Ich konnte gestern sehr lange nicht einschlafen, also bin ich heute spät aufgewacht. Eine Freundin von mir hatte mir versprochen, mich am Sonntagnachmittag wieder retour in die Reha zu fahren. Ich habe den ganzen Morgen über die Begegnung gestern nachgedacht und es hat mich weiterhin gequält. Um mich abzulenken, habe ich die Wohnung weiterhin aufgeräumt und einige Kleidungsstücke für die Weihnachtsfeier und Silvester eingepackt. Ich hatte gehofft, dass ich mich auf andere Gedanken, mit Beschäftigung bringen kann, doch vergebens. Ich hatte einen starken Drang nach Zigaretten, doch da ich schon 2 Wochen Entwöhnung hinter mich gebracht hatte, habe ich diesmal widerstehen können.

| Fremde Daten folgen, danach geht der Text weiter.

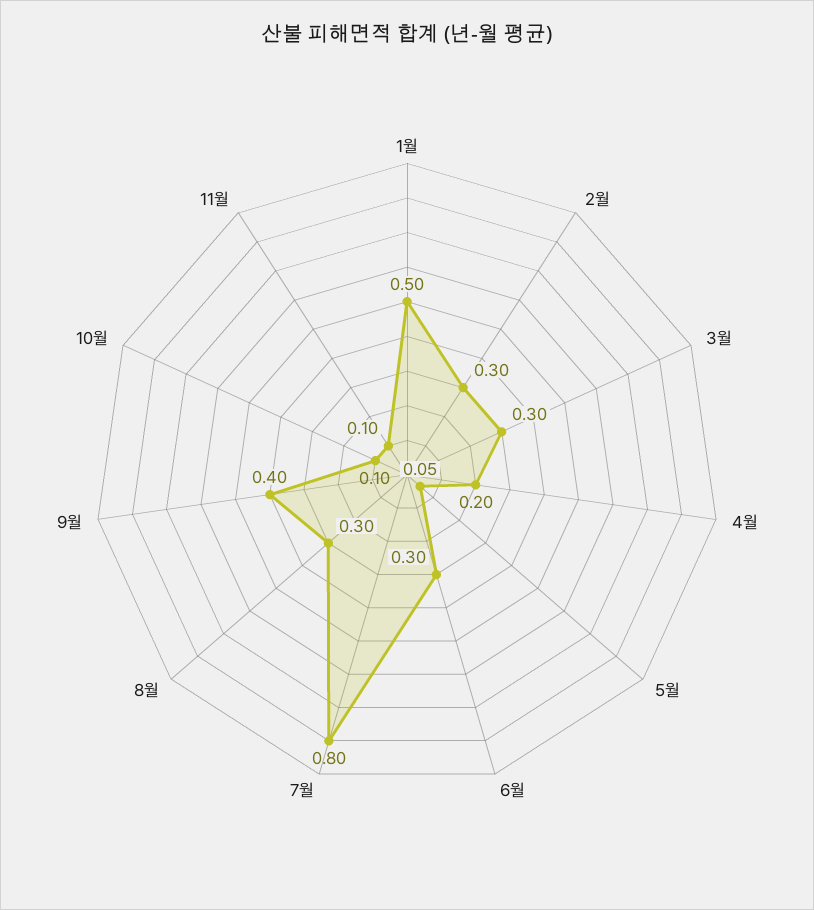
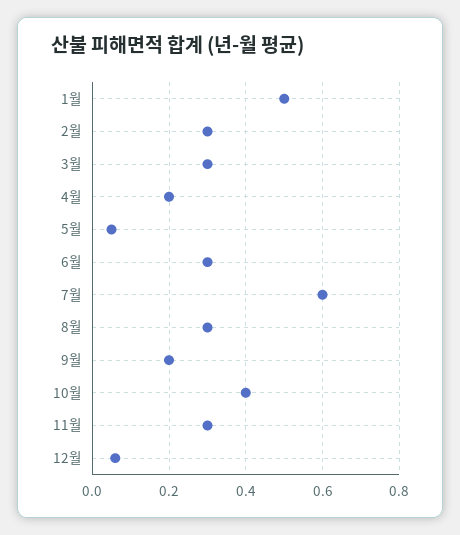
7월: 0.8 -> 0.6
9월: 0.4 -> 0.2
10월: 0.1 -> 0.4
11월: 0.1 -> 0.3
12월: none -> 0.05

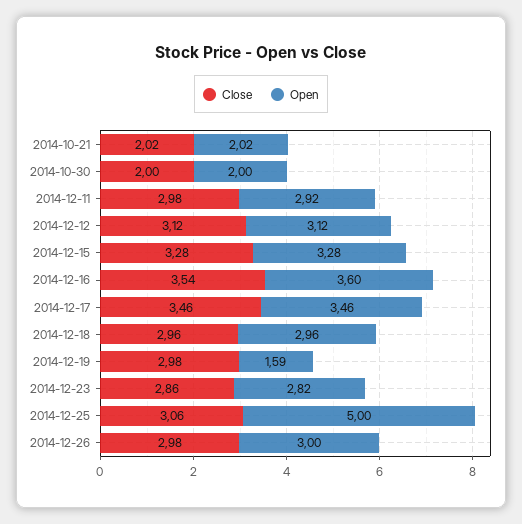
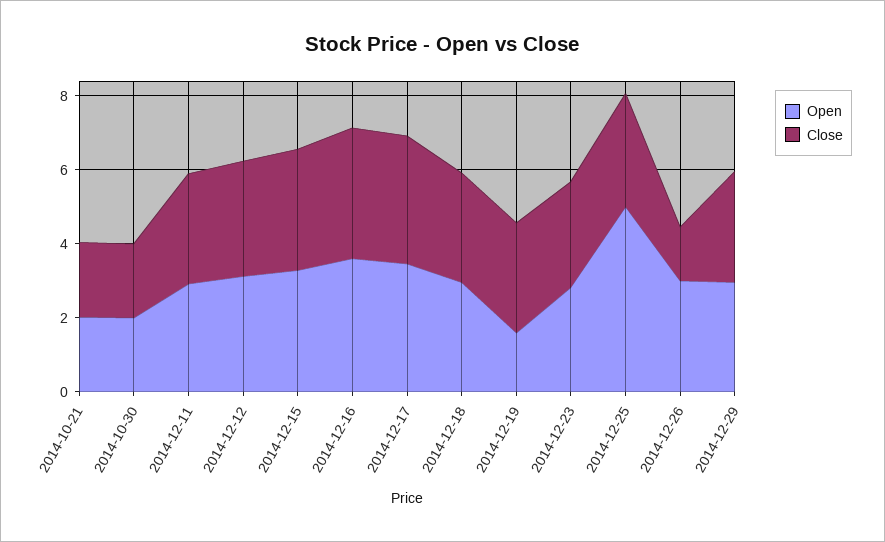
Close, 2014-12-26: 2.98 -> 1.5
Open, 2014-12-29: none -> 3
Close, 2014-12-29: none -> 3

Am Nachmittag kam letztendlich meine Freundin und fuhr mich wieder in die Klinik. Ich war heilfroh, wieder zurück zu sein. Ich hatte noch bis zum Ende des Tages eine Negativspirale und musste immer wieder daran denken, wie viele unterschiedliche Verletzungen mir meine Mutter zugefügt hatte. Mir fällt es sehr schwer loszulassen, zu vergeben und zu vergessen, weil ich mich seit Jahren ausgenutzt und schlecht behandelt fühle. Ich wünschte, es würde mir leichter fallen.